Labour backbencher wants specific parliamentary committees to discuss abortion, euthanasia

Labour MP Michael Farrugia says parliament should set up ad hoc committees to discuss policymaking options on abortion, euthanasia, surrogacy and adoption of frozen embryos

Labour MP Michael Farrugia
Labour MP Michael Farrugia

Labour backbencher Michael Farrugia believes parliament should set up ad hoc committees to discuss the ethically sensitive issues of surrogacy, abortion, euthanasia and adoption of frozen embryos.

Farrugia said it was time that MPs listened to Maltese and foreign experts, and the people, to formulate policy in these areas.
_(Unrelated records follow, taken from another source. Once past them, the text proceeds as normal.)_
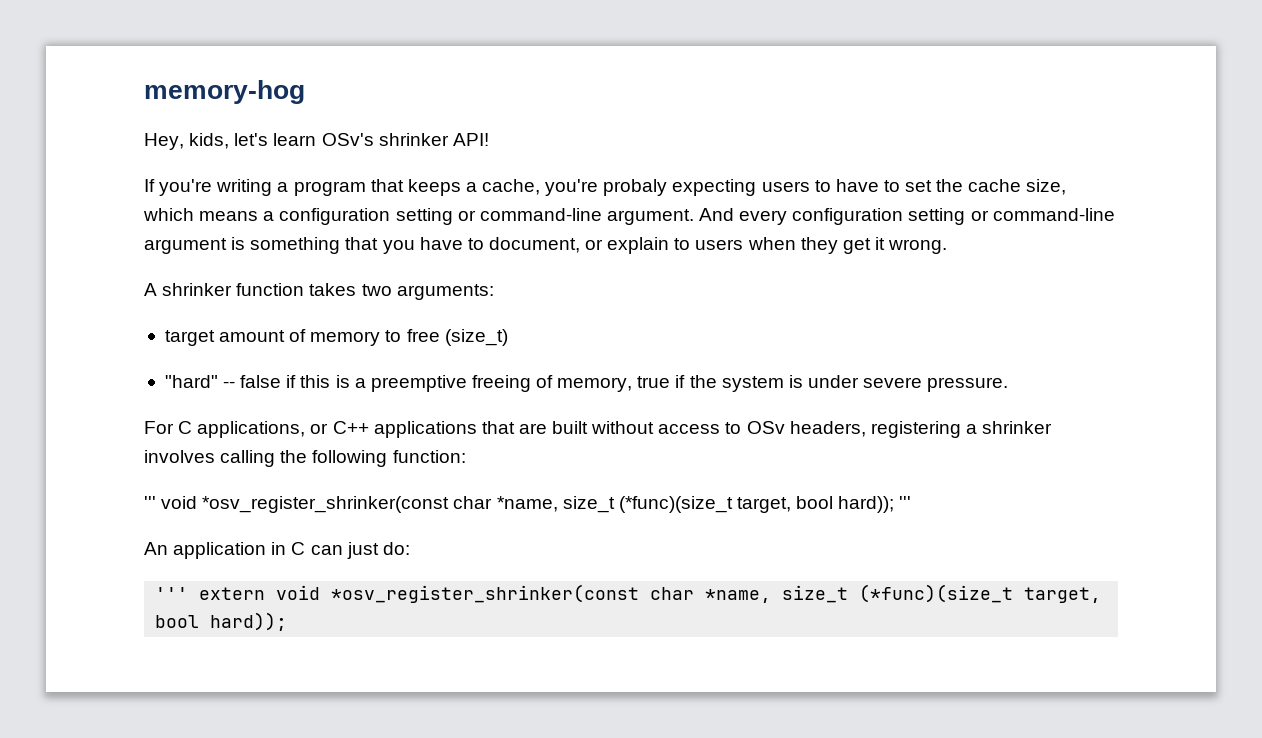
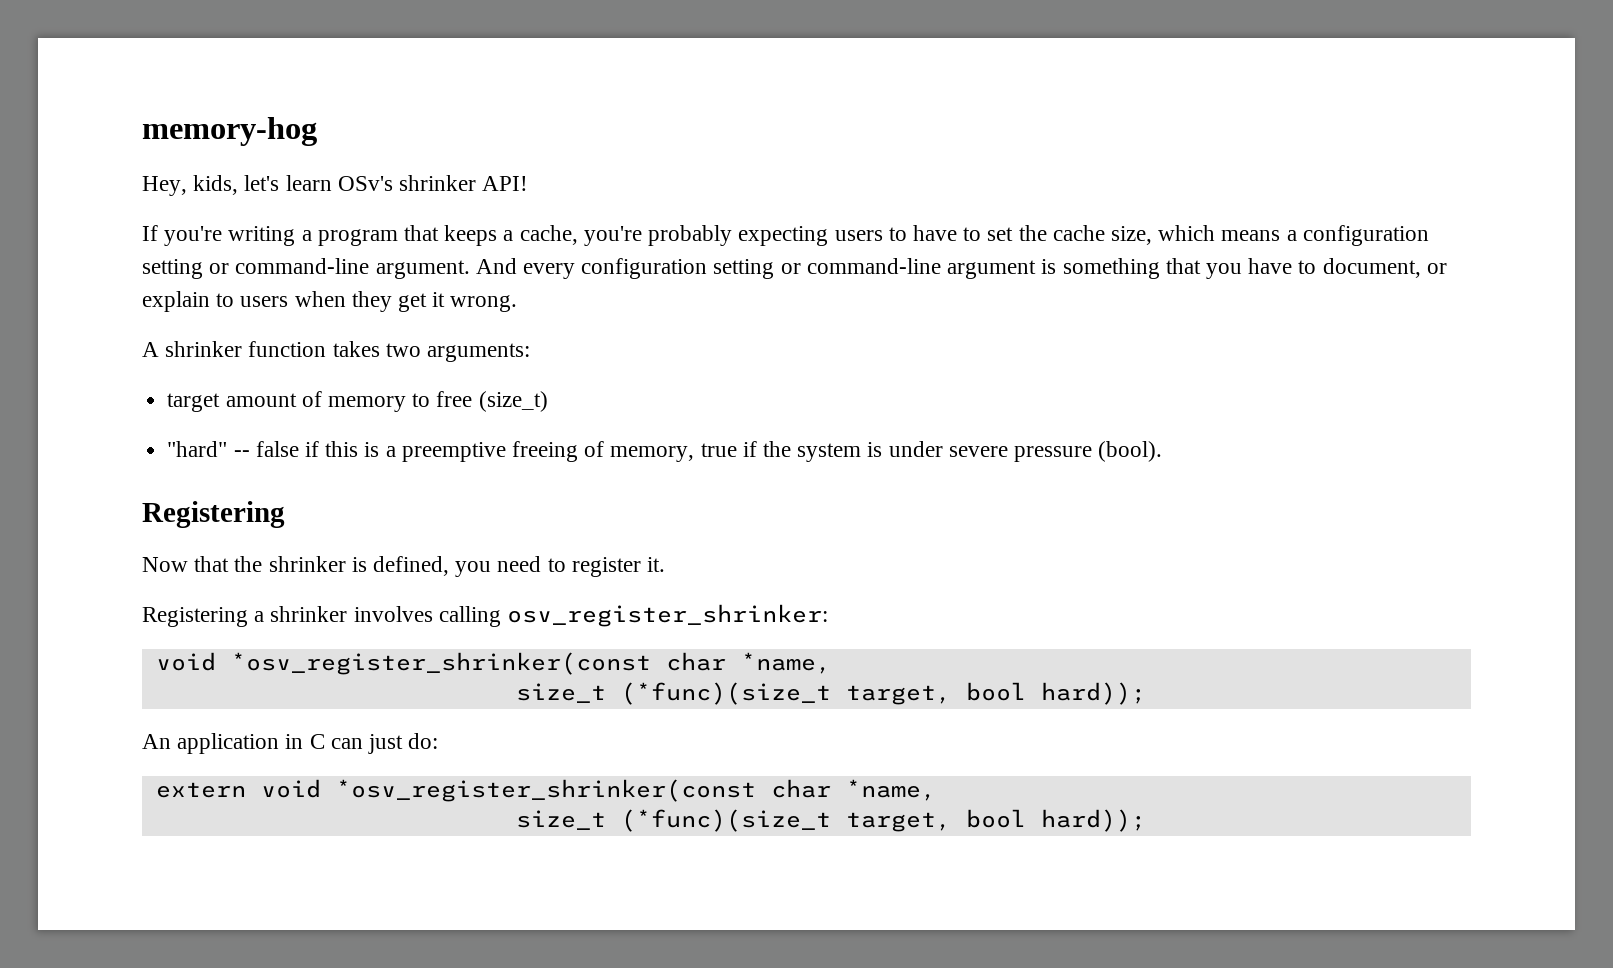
- If you're writing a program that keeps a cache, you're probaly expecting users to have to set the cache size, which means a configuration setting or command-line argument.
+ If you're writing a program that keeps a cache, you're probably expecting users to have to set the cache size, which means a configuration setting or command-line argument.
- "hard" -- false if this is a preemptive freeing of memory, true if the system is under severe pressure.
- For C applications, or C++ applications that are built without access to OSv headers, registering a shrinker involves calling the following function:
- ''' void *osv_register_shrinker(const char *name, size_t (*func)(size_t target, bool hard)); '''
+ "hard" -- false if this is a preemptive freeing of memory, true if the system is under severe pressure (bool).
+ Registering
+ Now that the shrinker is defined, you need to register it.
+ Registering a shrinker involves calling osv_register_shrinker:
+ void *osv_register_shrinker(const char *name,
+ size_t (*func)(size_t target, bool hard));
- ''' extern void *osv_register_shrinker(const char *name, size_t (*func)(size_t target, bool hard));
+ extern void *osv_register_shrinker(const char *name,
+ size_t (*func)(size_t target, bool hard));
“I have my personal views on these issues but I would rather listen to experts and what people have to say before reaching my own conclusions as a legislator,” Farrugia said on Tuesday during an adjournment speech in parliament.

Farrugia said the World Health Organisation and the EU considered abortion as intrinsically linked to women’s health. “We have to listen, not only to activists in favour or against, but also to experts, even from abroad to help us understand the subject,” Farrugia added.

Similarly, on euthanasia and surrogacy (whereby a woman carries another woman’s pregnancy because the natural mother is unable to do so for health reasons), MPs should listen to what experts have to say. On the adoption of frozen embryos, which Farrugia noted was already agreed on in principle when the law regulating IVF was amended, there should be a specific law, he added.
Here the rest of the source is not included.